Durante algumas semanas após a leitura do artigo, pensei em escrever sobre o tema, esmiuçando o conteúdo do documento para que ficasse claro que manchetes não dizem tudo. Entretanto, timing é tudo, e outros trataram de fazê-lo em meu lugar, como ilustrado em diversos textos, colunas e afins – alguns excelentes, outros nem tanto assim [3]. Entretanto, chamou minha atenção novamente a irônica falta de menções por supostos assíduos leitores de publicações do Fundo ao recente relatório World Economic Outlook: Subdued Demand – Symptons and Remedies publicado pela mesma instituição no último 4 de outubro [4].
Explico. De acordo com algumas interpretações, principalmente aquelas encontradas em redes sociais, o artigo publicado em junho condenava políticas que objetivassem a responsabilidade e estabilidade fiscais, como as defendidas pelo antigo ministro Joaquim Levy e pela bem preparada equipe de seu sucessor, Henrique Meirelles. Seguindo esta lógica, o FMI colocava-se contra quaisquer políticas de ajuste fiscal, destacando seus efeitos negativos além de sua completa ineficácia – “justamente quando as forças atrasadas à frente do golpe no Brasil propõem uma restauração desta doutrina” [5]. Antes de continuar, paremos um pouco e olhemos ao que de fato diziam os pesquisadores do FMI:
“É um fato de que muitos países (como aqueles localizados no sul da Europa) têm poucas opções a não ser implementar uma agenda de consolidação fiscal, uma vez que os mercados não os permitirão que continuem a tomar emprestado. Mas a necessidade de consolidação fiscal para alguns países não significa que todos tenham que fazê-lo (…)
No caso da consolidação fiscal, os custos de curto prazo em termos de baixa atividade econômica, bem-estar e desemprego foram subaproveitados, e o desejo de países com amplo espaço fiscal de simplesmente viverem com dívidas em patamares mais altos, deixando que estes sejam reduzidos organicamente foram subestimados [6]”.
É possível notar nos trechos acima que o artigo é bastante claro ao dizer que políticas de consolidação fiscal podem ser desnecessárias e até prejudiciais para países que tenham amplo espaço fiscal, ou seja, que tenham espaço para conduzir políticas fiscais expansionistas em casos de necessidade, deixando que a dívida seja reduzida gradualmente no longo prazo.
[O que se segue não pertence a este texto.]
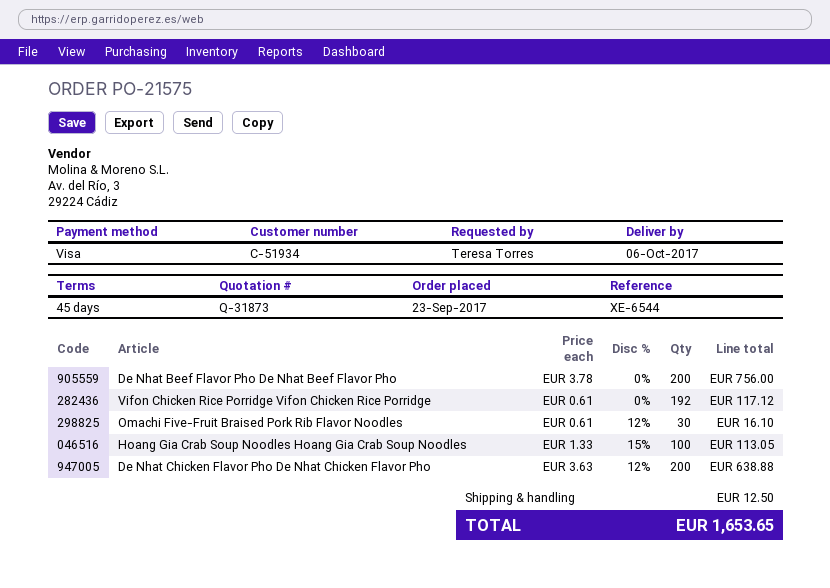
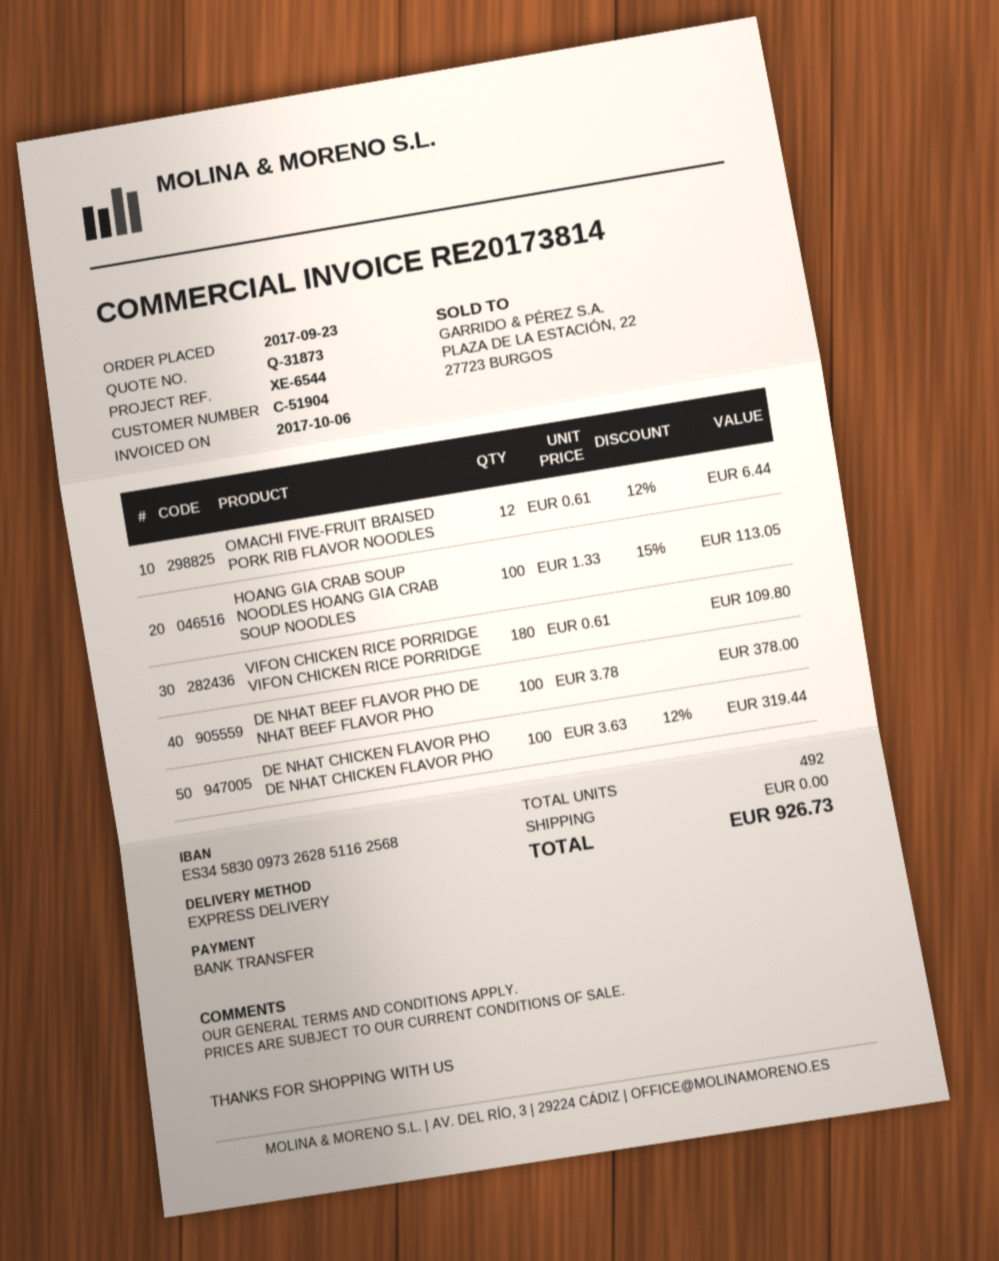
customer number: C-51934 -> C-51904
payment method: Visa -> bank transfer
De Nhat Beef Flavor Pho De Nhat Beef Flavor Pho: 200 x 3.78 = 756.00 -> 100 x 3.78 = 378.00
Vifon Chicken Rice Porridge Vifon Chicken Rice Porridge: 192 x 0.61 = 117.12 -> 180 x 0.61 = 109.80
Omachi Five-Fruit Braised Pork Rib Flavor Noodles: 30 x 0.61 - 12% = 16.10 -> 12 x 0.61 - 12% = 6.44
De Nhat Chicken Flavor Pho De Nhat Chicken Flavor Pho: 200 x 3.63 - 12% = 638.88 -> 100 x 3.63 - 12% = 319.44
shipping: 12.50 -> 0.00
total: 1653.65 -> 926.73

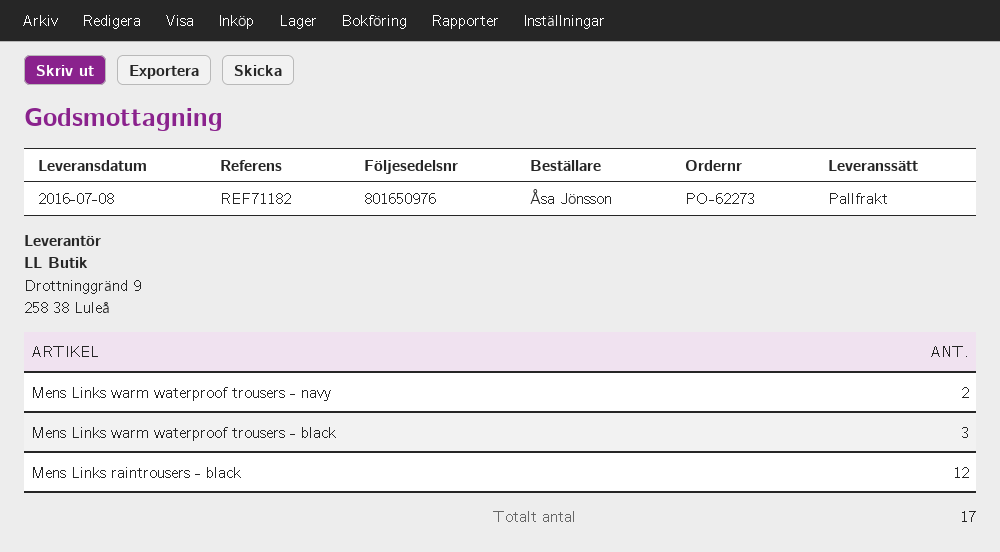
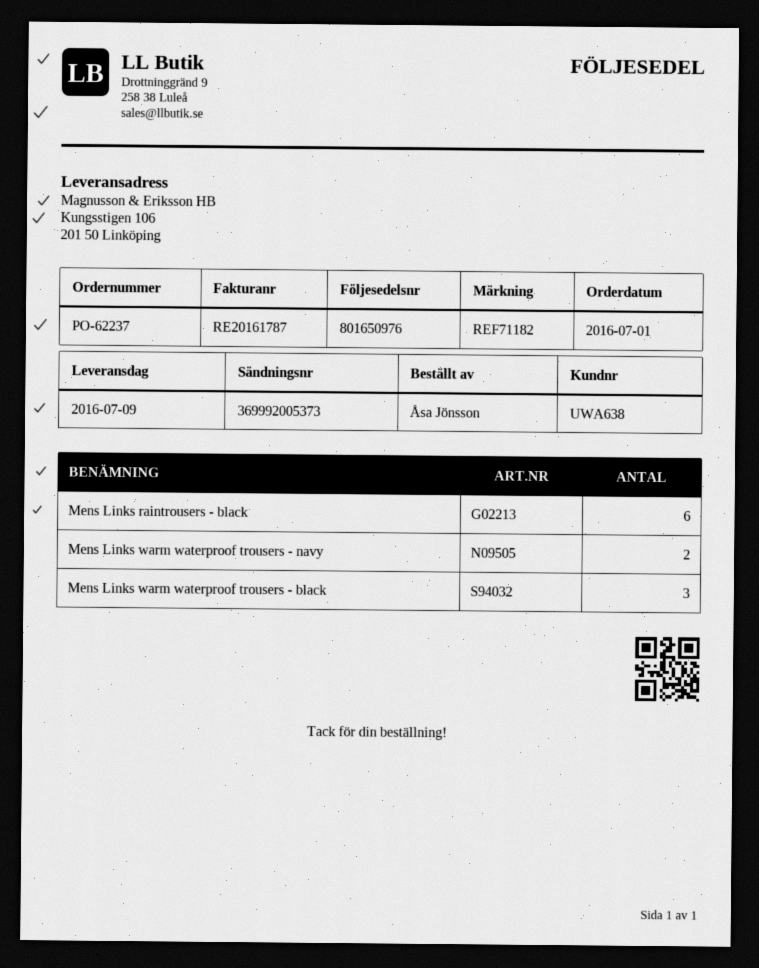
order number: PO-62273 -> PO-62237
delivery date: 2016-07-08 -> 2016-07-09
Mens Links raintrousers - black: 12 -> 6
Ao mesmo tempo, de maneira também muito clara, os autores continuam a defender a consolidação fiscal para países com limitado espaço fiscal, a exemplo de países do sul Europeu, como Espanha e Portugal.
Vejamos o caso brasileiro: nossa dívida pública bruta saltou de 52,8% do PIB em janeiro de 2014 para 70,1% em agosto deste ano [7]; isso, ao custo de “míseros” 6,2% de juros reais [8] (comparado a 2,71% na emergente China e -1,87% nos EUA) – um reflexo de nossa elevada taxa básica de juros, resultado de um longo histórico de desequilíbrios fiscais e intervenções fracassadas no controle de preços, e do “preço” cobrado pelo mercado com base em elementos como o risco país e o histórico do país como pagador de suas dívidas (refletidos no custo de credit default swaps). Nesse contexto, é possível concluir que a realidade econômica atual brasileira não o enquadra no rol de países com “espaço fiscal”, como poderia sê-lo no final da década passada, período em que mantivemos sustentáveis superávits fiscais e nossa dívida bruta apresentou saudável tendência de queda – quando, de fato, políticas de expansão fiscal anticíclicas foram conduzidas diante de um diagnóstico correto para o imediato pós-crise de 2008. Deste modo, podemos concluir também que o diagnóstico do Fundo em relação ao não uso de políticas de consolidação fiscal não se aplicaria ao Brasil de hoje.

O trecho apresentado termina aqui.